» **Excerpted records**:
════════
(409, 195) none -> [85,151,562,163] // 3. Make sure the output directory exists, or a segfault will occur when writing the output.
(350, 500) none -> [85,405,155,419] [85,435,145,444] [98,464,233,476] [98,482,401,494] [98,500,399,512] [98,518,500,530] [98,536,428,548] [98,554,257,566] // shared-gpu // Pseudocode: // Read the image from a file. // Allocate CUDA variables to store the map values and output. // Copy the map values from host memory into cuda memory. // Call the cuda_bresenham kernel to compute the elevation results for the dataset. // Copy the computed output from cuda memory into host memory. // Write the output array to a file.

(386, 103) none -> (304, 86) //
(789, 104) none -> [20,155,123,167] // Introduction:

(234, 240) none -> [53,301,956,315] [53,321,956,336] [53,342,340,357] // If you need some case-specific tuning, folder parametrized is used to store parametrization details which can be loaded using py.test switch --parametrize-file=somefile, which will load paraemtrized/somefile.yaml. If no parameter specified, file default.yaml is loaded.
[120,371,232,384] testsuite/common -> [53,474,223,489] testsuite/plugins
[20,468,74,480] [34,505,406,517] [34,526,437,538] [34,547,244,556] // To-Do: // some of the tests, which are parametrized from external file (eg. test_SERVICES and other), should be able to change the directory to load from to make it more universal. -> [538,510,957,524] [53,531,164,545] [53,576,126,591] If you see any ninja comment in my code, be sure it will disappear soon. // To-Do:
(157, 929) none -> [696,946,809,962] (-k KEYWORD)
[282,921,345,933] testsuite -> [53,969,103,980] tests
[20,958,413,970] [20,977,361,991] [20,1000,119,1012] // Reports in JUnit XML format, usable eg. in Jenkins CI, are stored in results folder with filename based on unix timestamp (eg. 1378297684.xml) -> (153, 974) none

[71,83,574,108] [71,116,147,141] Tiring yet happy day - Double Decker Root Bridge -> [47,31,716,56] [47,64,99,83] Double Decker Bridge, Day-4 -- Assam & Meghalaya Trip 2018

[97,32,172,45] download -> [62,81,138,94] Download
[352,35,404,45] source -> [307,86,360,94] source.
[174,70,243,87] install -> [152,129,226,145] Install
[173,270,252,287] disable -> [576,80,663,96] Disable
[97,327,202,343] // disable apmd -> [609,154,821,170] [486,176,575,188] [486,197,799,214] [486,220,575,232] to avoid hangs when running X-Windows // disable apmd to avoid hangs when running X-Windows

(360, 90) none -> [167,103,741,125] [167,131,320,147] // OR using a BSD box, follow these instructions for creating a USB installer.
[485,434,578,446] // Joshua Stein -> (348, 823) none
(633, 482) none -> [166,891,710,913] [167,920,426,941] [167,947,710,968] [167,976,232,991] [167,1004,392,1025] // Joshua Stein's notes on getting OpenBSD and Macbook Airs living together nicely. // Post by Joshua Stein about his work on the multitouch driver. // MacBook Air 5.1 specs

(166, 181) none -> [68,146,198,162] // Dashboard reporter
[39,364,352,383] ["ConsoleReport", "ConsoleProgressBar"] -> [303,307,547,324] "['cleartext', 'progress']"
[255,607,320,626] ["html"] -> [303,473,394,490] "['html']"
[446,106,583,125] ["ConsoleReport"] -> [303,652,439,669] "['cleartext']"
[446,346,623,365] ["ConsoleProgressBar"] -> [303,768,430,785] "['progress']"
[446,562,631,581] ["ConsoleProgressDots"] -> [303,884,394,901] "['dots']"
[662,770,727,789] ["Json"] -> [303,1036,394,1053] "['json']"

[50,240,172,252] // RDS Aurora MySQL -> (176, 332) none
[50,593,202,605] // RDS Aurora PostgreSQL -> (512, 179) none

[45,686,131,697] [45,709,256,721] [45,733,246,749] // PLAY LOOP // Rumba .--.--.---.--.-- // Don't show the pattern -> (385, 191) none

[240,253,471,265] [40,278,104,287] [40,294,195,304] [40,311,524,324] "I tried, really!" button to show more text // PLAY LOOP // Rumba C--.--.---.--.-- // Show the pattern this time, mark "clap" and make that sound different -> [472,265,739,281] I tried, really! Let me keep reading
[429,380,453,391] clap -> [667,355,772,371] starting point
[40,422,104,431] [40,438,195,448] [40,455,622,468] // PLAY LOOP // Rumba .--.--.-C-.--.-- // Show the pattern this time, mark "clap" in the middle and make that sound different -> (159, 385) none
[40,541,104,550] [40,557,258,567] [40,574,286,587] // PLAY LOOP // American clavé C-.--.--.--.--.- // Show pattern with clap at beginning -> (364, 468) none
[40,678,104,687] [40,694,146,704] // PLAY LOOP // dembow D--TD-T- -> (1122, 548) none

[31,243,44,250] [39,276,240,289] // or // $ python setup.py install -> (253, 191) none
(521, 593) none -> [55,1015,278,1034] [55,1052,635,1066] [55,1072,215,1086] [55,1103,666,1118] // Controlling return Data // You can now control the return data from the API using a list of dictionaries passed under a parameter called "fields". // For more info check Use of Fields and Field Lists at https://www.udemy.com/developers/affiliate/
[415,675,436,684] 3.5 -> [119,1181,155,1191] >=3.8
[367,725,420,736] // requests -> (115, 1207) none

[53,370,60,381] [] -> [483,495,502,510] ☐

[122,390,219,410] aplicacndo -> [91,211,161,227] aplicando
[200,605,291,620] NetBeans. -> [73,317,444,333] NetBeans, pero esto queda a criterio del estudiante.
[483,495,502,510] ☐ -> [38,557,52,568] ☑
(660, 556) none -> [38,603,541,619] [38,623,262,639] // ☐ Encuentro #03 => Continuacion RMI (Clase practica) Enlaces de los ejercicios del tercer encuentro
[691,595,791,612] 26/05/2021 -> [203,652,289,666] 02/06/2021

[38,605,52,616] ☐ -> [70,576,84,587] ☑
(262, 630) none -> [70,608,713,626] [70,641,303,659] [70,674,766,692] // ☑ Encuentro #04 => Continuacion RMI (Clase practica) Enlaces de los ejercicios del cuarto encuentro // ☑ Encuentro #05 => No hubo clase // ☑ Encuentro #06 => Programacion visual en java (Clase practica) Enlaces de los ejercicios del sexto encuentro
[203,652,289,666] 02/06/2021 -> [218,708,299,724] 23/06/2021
════════
» **Directions**:
Reproduce exactly the entries above, limited to the lines from the one with "[122,390,219,410] aplicacndo ->" through the one with "[38,605,52,616] ☐ -> [70,576,84,587] ☑", both included.

» **Solution to this task**:
[122,390,219,410] aplicacndo -> [91,211,161,227] aplicando
[200,605,291,620] NetBeans. -> [73,317,444,333] NetBeans, pero esto queda a criterio del estudiante.
[483,495,502,510] ☐ -> [38,557,52,568] ☑
(660, 556) none -> [38,603,541,619] [38,623,262,639] // ☐ Encuentro #03 => Continuacion RMI (Clase practica) Enlaces de los ejercicios del tercer encuentro
[691,595,791,612] 26/05/2021 -> [203,652,289,666] 02/06/2021

[38,605,52,616] ☐ -> [70,576,84,587] ☑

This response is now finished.